Exercise details
Write the listing below out again word for word, without a single picture.

* * * * *

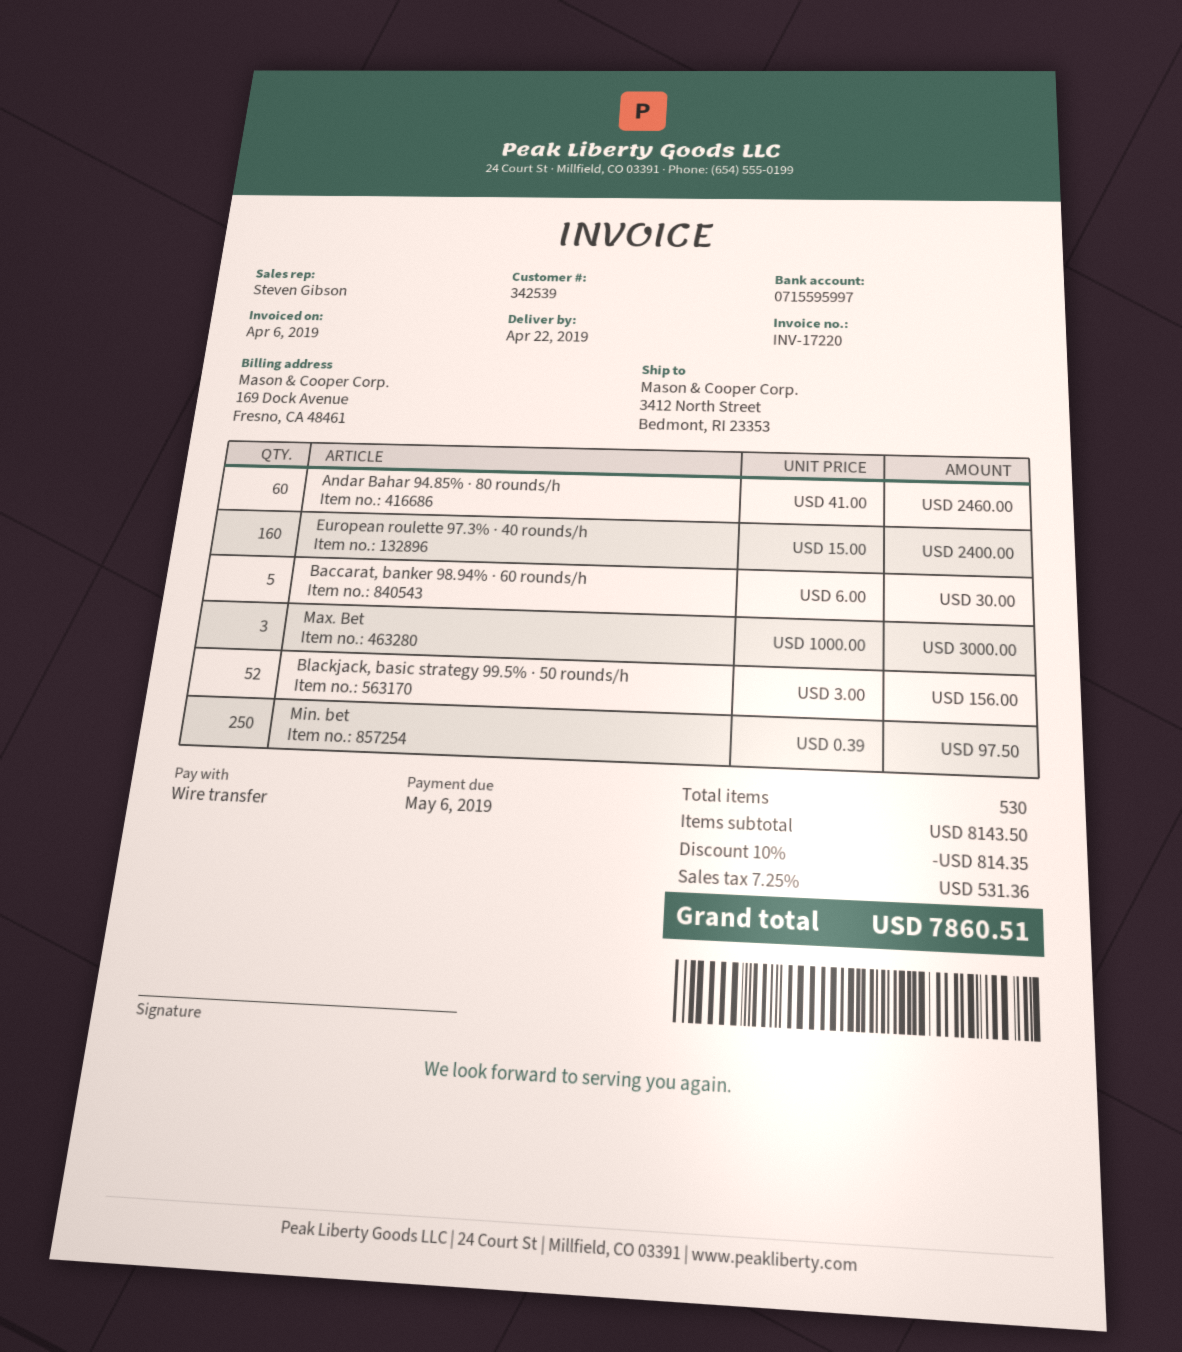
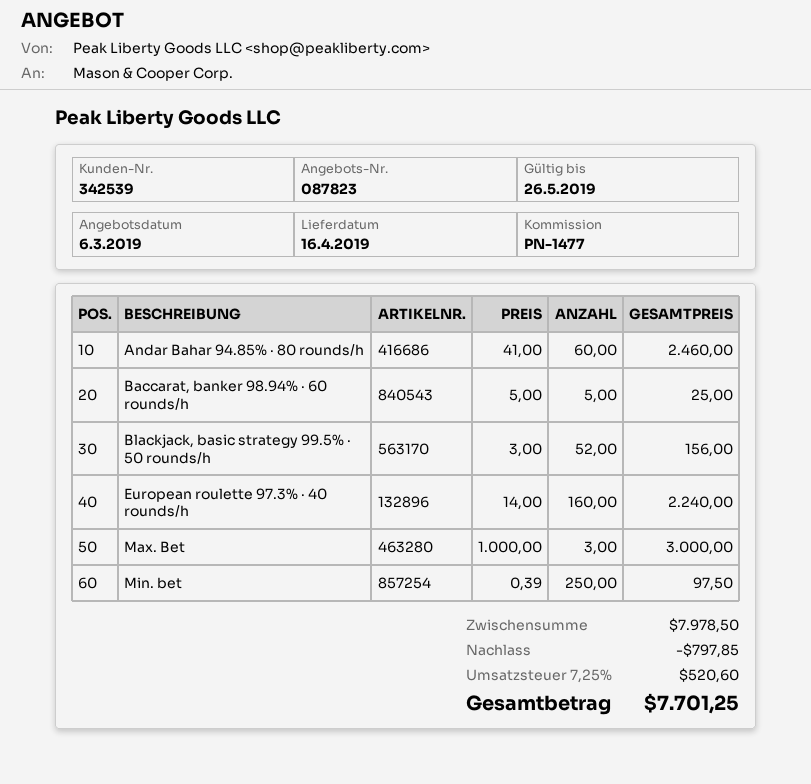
delivery date: 2019-04-22 -> 2019-04-16
European roulette 97.3% · 40 rounds/h: 160 x 15.00 = 2400.00 -> 160 x 14.00 = 2240.00
Baccarat, banker 98.94% · 60 rounds/h: 5 x 6.00 = 30.00 -> 5 x 5.00 = 25.00
subtotal: 8143.50 -> 7978.50
discount: 814.35 -> 797.85
tax: 7.25% = 531.36 -> 7.25% = 520.60
total: 7860.51 -> 7701.25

* * * * *

The answer
delivery date: 2019-04-22 -> 2019-04-16
European roulette 97.3% · 40 rounds/h: 160 x 15.00 = 2400.00 -> 160 x 14.00 = 2240.00
Baccarat, banker 98.94% · 60 rounds/h: 5 x 6.00 = 30.00 -> 5 x 5.00 = 25.00
subtotal: 8143.50 -> 7978.50
discount: 814.35 -> 797.85
tax: 7.25% = 531.36 -> 7.25% = 520.60
total: 7860.51 -> 7701.25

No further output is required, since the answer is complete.